▶ **WORK REQUIRED**
Determine how many lines in the records hold "Force", then give that number by itself.

Entries taken from a collection:
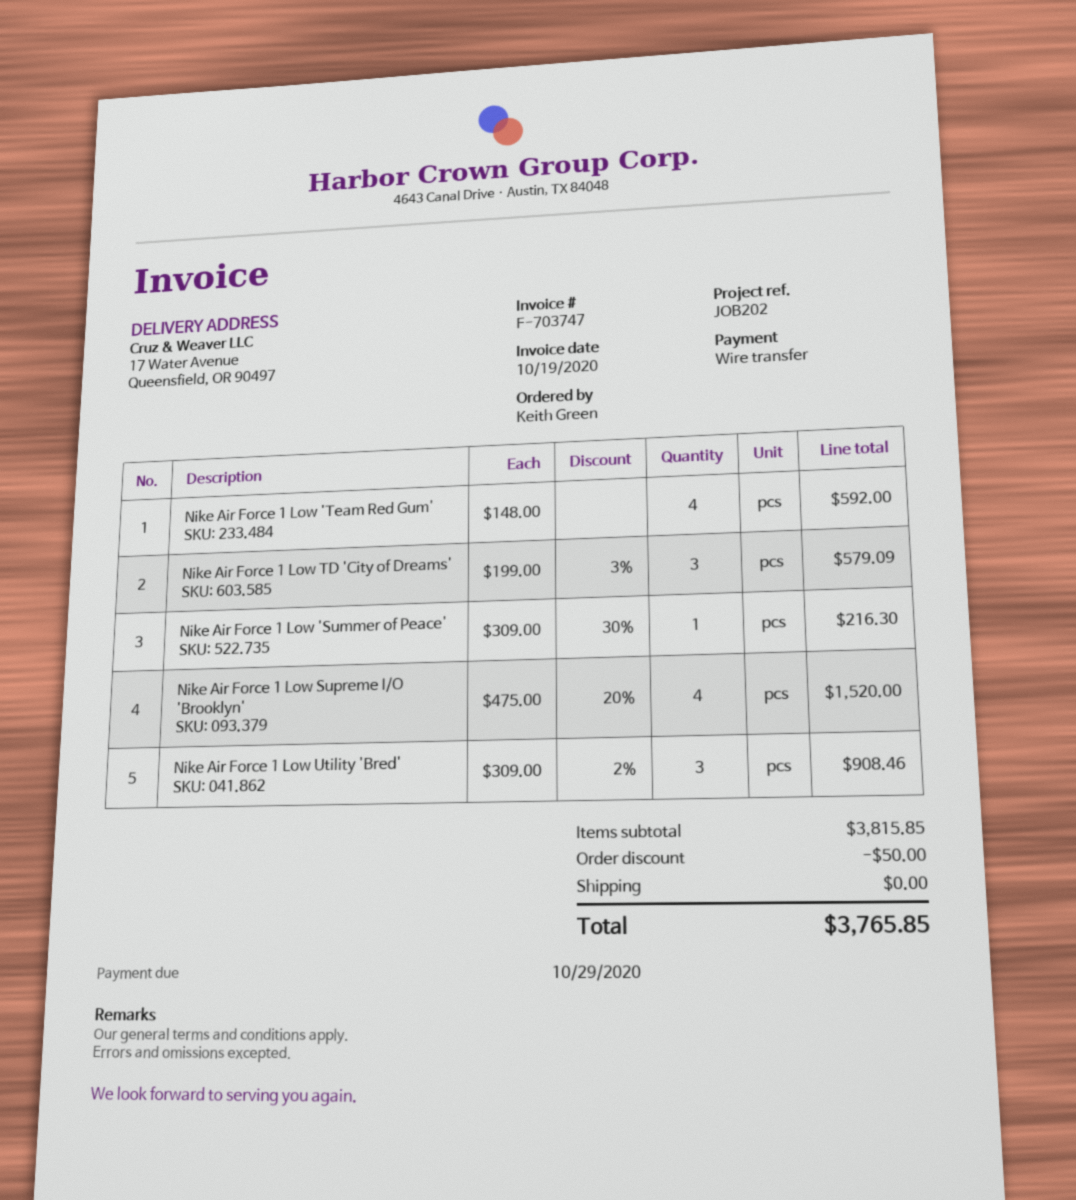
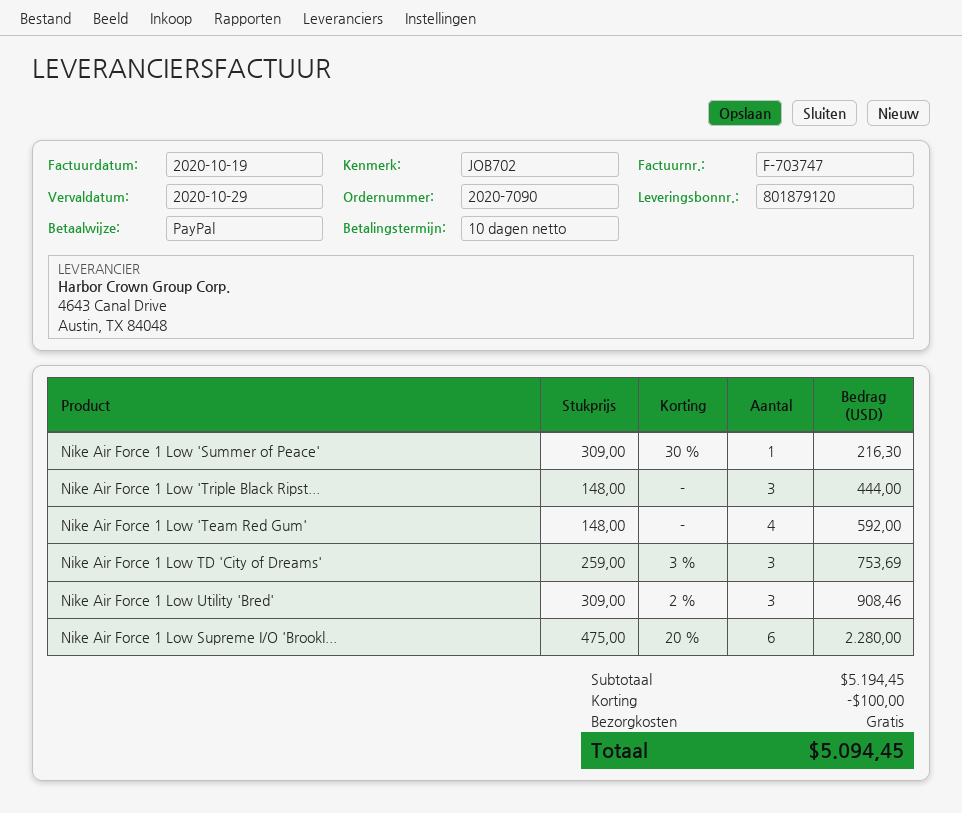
reference: JOB202 -> JOB702
payment method: bank transfer -> PayPal
Nike Air Force 1 Low TD 'City of Dreams': 3 x 199.00 - 3% = 579.09 -> 3 x 259.00 - 3% = 753.69
Nike Air Force 1 Low Supreme I/O 'Brooklyn': 4 x 475.00 - 20% = 1520.00 -> 6 x 475.00 - 20% = 2280.00
Nike Air Force 1 Low 'Triple Black Ripst...: none -> 3 x 148.00 = 444.00
subtotal: 3815.85 -> 5194.45
discount: 50.00 -> 100.00
total: 3765.85 -> 5094.45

▶ **EXERCISE RESULT**
3